# Craftsman gas tank



## Chewy55 (Oct 23, 2016)

I have a Craftsman snowblower, model # 247.887801 and the gas tank came loose and fell down. I can grab it with a pliers and pull it up to put the gas cap back on and it will stay in place. I know this is not the solution but I have no idea how to open this thing up and get to the tank. Has anyone ever seen this?

Thanks


----------



## nwcove (Mar 2, 2015)

is this a toro or a craftsman ? .....i see another post with the same issue about a toro ?


----------



## Chewy55 (Oct 23, 2016)

It's a Craftsman. I made a mistake with my first post and was thinking it was a Toro but it's my lawn mover that is a Toro.


----------



## JamesReady (Mar 5, 2012)

Chewy55 said:


> I have a Craftsman snowblower, model # 247.887801 and the gas tank came loose and fell down. I can grab it with a pliers and pull it up to put the gas cap back on and it will stay in place. I know this is not the solution but I have no idea how to open this thing up and get to the tank. Has anyone ever seen this?
> 
> Thanks


Need pics... don't quite understand what is the issue... If you have it fixed. no sweat, but I'm having an issue trying to visualize this..


----------



## nwcove (Mar 2, 2015)

JamesReady said:


> Need pics... don't quite understand what is the issue... If you have it fixed. no sweat, but I'm having an issue trying to visualize this..

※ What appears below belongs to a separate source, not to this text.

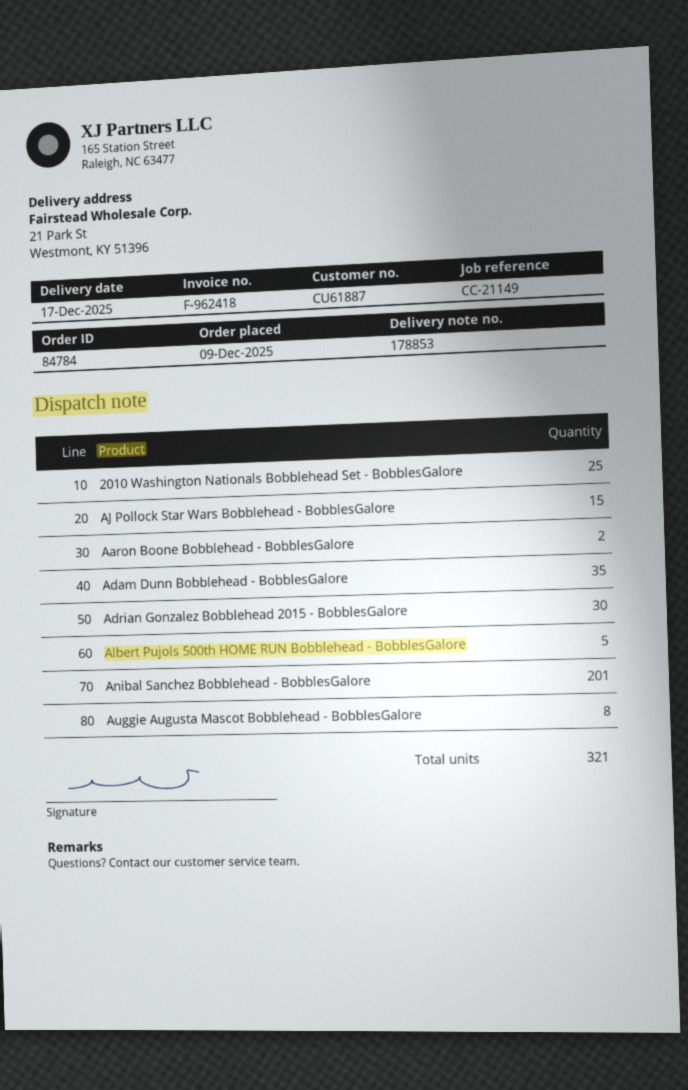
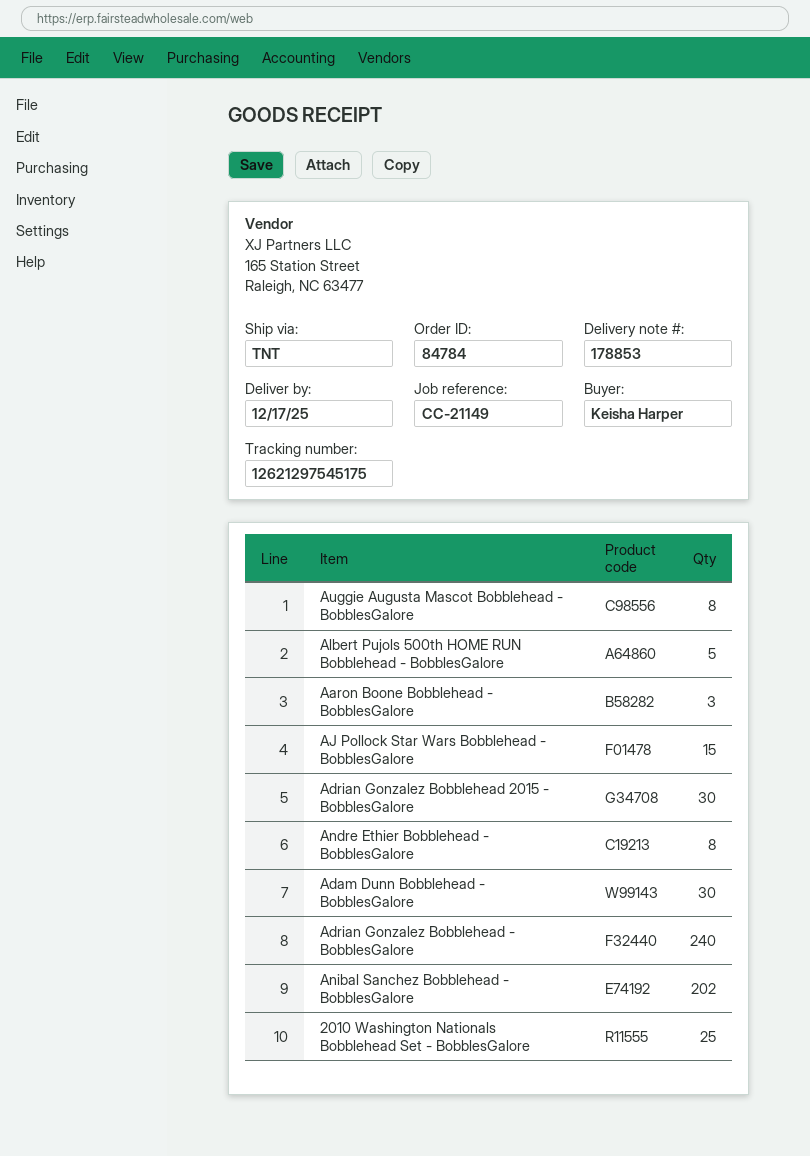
Aaron Boone Bobblehead - BobblesGalore: 2 -> 3
Adam Dunn Bobblehead - BobblesGalore: 35 -> 30
Anibal Sanchez Bobblehead - BobblesGalore: 201 -> 202
Andre Ethier Bobblehead - BobblesGalore: none -> 8
Adrian Gonzalez Bobblehead - BobblesGalore: none -> 240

it is /was a ss machine. tank under shrouding.


----------



## Motor City (Jan 6, 2014)

Google Craftsman 247.887801 owners manual. Their are some exploded views at the back. You will have to probably remove the chute and the upper cover, and re-mount the gas tank. It looks like it sits in a wire cradle, with 1 bolt, holding it in place.


----------